El
historiador Wang Hui, de 47 años, fue uno de los últimos estudiantes en abandonar la Plaza
de la Paz Celestial, después de la masacre de 1989. Eso le acarreó un
período de exilio y “reeducación” en la provincia rural de Shaanxi.
Hoy, es el principal exponente de la
Nueva Izquierda, un movimiento de intelectuales preocupado por los aspectos
sociales del crecimiento económico. A diferencia de otros opositores,
asegura que no es necesario derrumbar el régimen comunista, que basta con reformarlo.
—¿El gobierno chino es más receptivo a las críticas?
—Sin duda. Los debates en los medios han sido intensos
y el propio gobierno promovió encuentros con especialistas que influyen en la toma de decisiones.
En 2000, por ejemplo, debatimos sobre la pobreza y la falta de atención médica en las zonas
rurales, donde la situación es terrible: 800 millones de campesinos están enajenados del progreso
de las ciudades. Después, el gobierno, que no reconocía la crisis en el campo, destinó un monto
importante para reconstruir el interior del país.
— ¿Podrá haber democracia en China?
—Vivimos el
inicio de un proceso lento de transición democrática que tomará décadas. En China
hay libertad de expresión en las universidades y las personas son muy conscientes de sus derechos.
Durante las privatizaciones, varios trabajadores que perdieron sus empleos se querellaron contra el
gobierno.

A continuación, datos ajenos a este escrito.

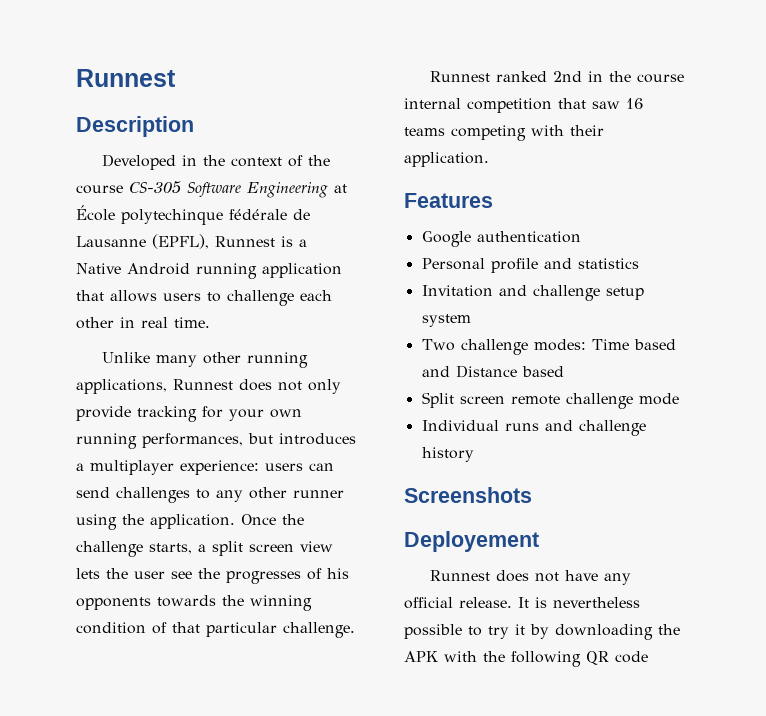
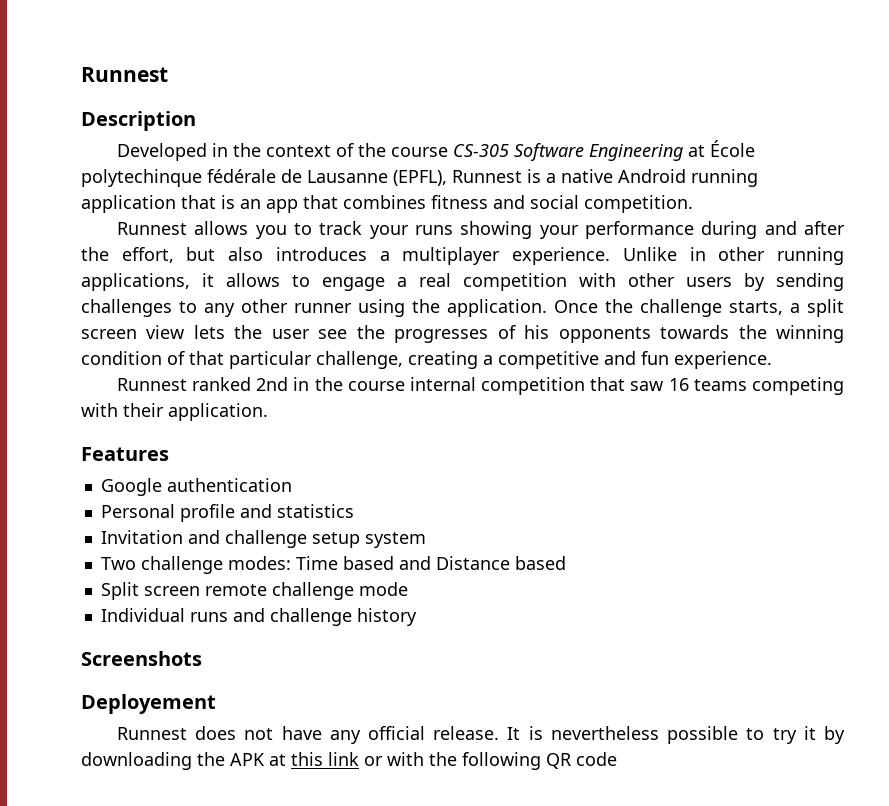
- Developed in the context of the course CS-305 Software Engineering at École polytechinque fédérale de Lausanne (EPFL), Runnest is a Native Android running application that allows users to challenge each other in real time.
- Unlike many other running applications, Runnest does not only provide tracking for your own running performances, but introduces a multiplayer experience: users can send challenges to any other runner using the application.
+ Developed in the context of the course CS-305 Software Engineering at École polytechinque fédérale de Lausanne (EPFL), Runnest is a native Android running application that is an app that combines fitness and social competition.
+ Runnest allows you to track your runs showing your performance during and after the effort, but also introduces a multiplayer experience. Unlike in other running applications, it allows to engage a real competition with other users by sending challenges to any other runner using the application.
- Once the challenge starts, a split screen view lets the user see the progresses of his opponents towards the winning condition of that particular challenge.
+ Once the challenge starts, a split screen view lets the user see the progresses of his opponents towards the winning condition of that particular challenge, creating a competitive and fun experience.
- It is nevertheless possible to try it by downloading the APK with the following QR code
+ It is nevertheless possible to try it by downloading the APK at this link or with the following QR code

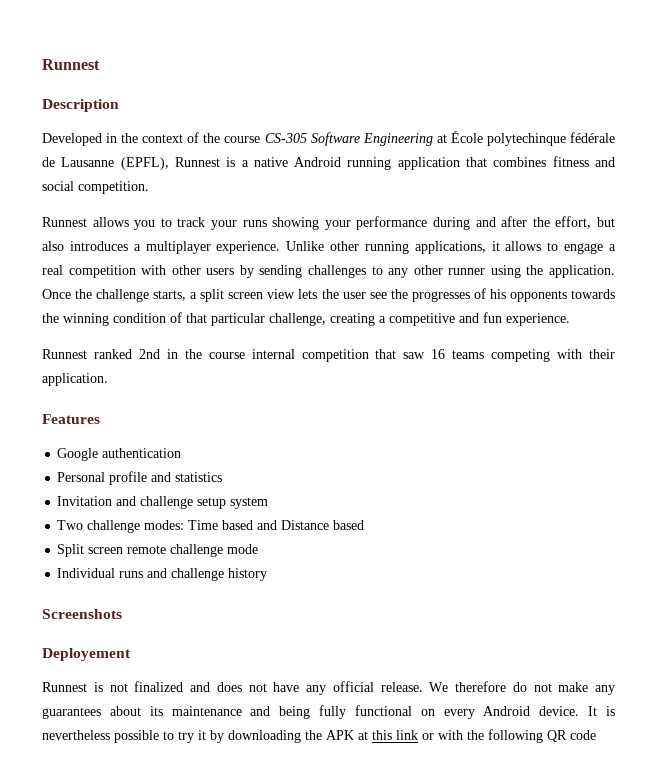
- Developed in the context of the course CS-305 Software Engineering at École polytechinque fédérale de Lausanne (EPFL), Runnest is a native Android running application that is an app that combines fitness and social competition.
+ Developed in the context of the course CS-305 Software Engineering at École polytechinque fédérale de Lausanne (EPFL), Runnest is a native Android running application that combines fitness and social competition.
- Unlike in other running applications, it allows to engage a real competition with other users by sending challenges to any other runner using the application.
+ Unlike other running applications, it allows to engage a real competition with other users by sending challenges to any other runner using the application.
- Runnest does not have any official release.
+ Runnest is not finalized and does not have any official release.
+ We therefore do not make any guarantees about its maintenance and being fully functional on every Android device.

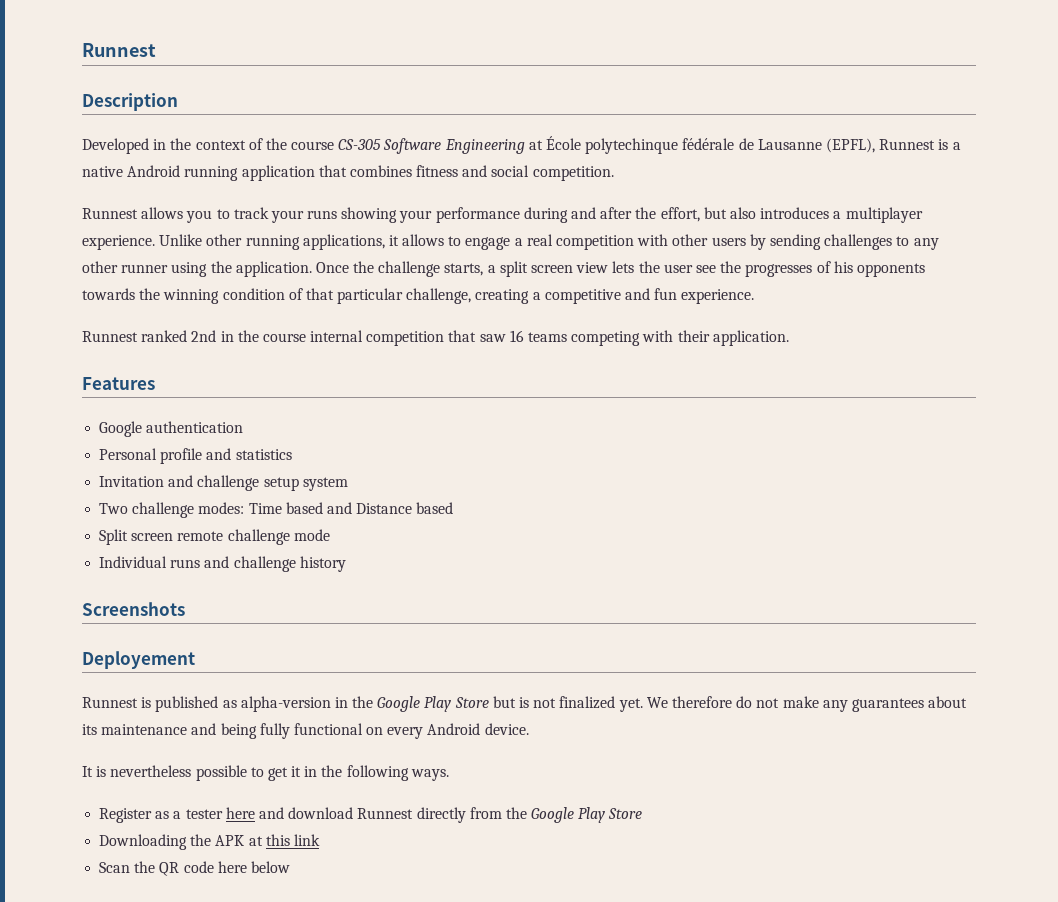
- Runnest is not finalized and does not have any official release.
+ Runnest is published as alpha-version in the Google Play Store but is not finalized yet.
- We therefore do not make any guarantees about its maintenance and being fully functional on every Android device. It is nevertheless possible to try it by downloading the APK at this link or with the following QR code
+ We therefore do not make any guarantees about its maintenance and being fully functional on every Android device.
+ It is nevertheless possible to get it in the following ways.
+ Register as a tester here and download Runnest directly from the Google Play Store
+ Downloading the APK at this link
+ Scan the QR code here below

Lo acusaron de incapacidad para cumplir con sus obligaciones y proteger sus derechos,
algo impensable hace unos años. Y días atrás, el Partido Comunista (PC) incentivó un programa de
bonos sociales en las empresas estatales.
— ¿Qué es el bono social?
—Con el bono, los funcionarios podrán adquirir acciones
de su empresa, obtener una remuneración según los beneficios y participar en las decisiones que
afectan a la compañía.
— ¿Qué trascendencia tiene eso?
—
Sería una forma de promover la socialización del capital.
—¿Sueña con un estado de bienestar social en China?
—
A todos nos gustaría tener un estado de bienestar a la
europea, pero en China jamás se podrá. Es un país inmenso, con una población enorme. Tendríamos que
construir un Estado gigantesco. Encontrar una alternativa es un gran desafío y una necesidad.
— ¿Para que haya democracia, no sería necesario que se respeten los derechos humanos?
—Sí, pero sin caer en los estereotipos.
Trascendió mucho el caso de un universitario condenado a muerte porque había inmigrado del
campo sin permiso de las autoridades. Después de un enorme debate público, el gobierno modificó la
ley que autorizaba las detenciones de migrantes y flexibilizó el registro de residencia.
Fue una victoria de la participación democrática.
— ¿Cómo ampliar la participación democrática?
—La democracia es bienvenida y necesaria. Es iluso pensar que con elecciones
libres podremos resolver fácilmente todos los problemas. Hay un debate interminable sobre cómo
explicar las particularidades de China. La medida de respeto a los migrantes, por ejemplo, también
trajo consecuencias negativas: provocó un aumento radical de la migración rural a las urbes. Como
no dio tiempo a construir escuelas y hospitales, el éxodo elevó la criminalidad y los conflictos
con los residentes.
— ¿Por qué la transición a la democracia debe ser lenta?
—Debe ser gradual para evitar un caos generalizado. A la par que nos
encaminamos hacia la democracia, necesitamos medidas para evitar que el país quede bajo el control
de una gran oligarquía democrática. Muchos de los que escalarán posiciones en el PC representan a
los más ricos, mientras la mayoría de la población sigue sin voz y sin representantes.
— ¿El primer paso no sería acabar con el régimen de partido único?
—Hay ocho partidos formales, aunque el PC sea el más fuerte. La cuestión es cómo hacer que el sistema se abra. Los partidos están en crisis en todo el mundo. Cuando buscan votos, los políticos defienden diversos intereses, a veces contradictorios. Una vez insertos en la estructura de poder, las diferencias se anulan y el resultado es una gran confusión ideológica.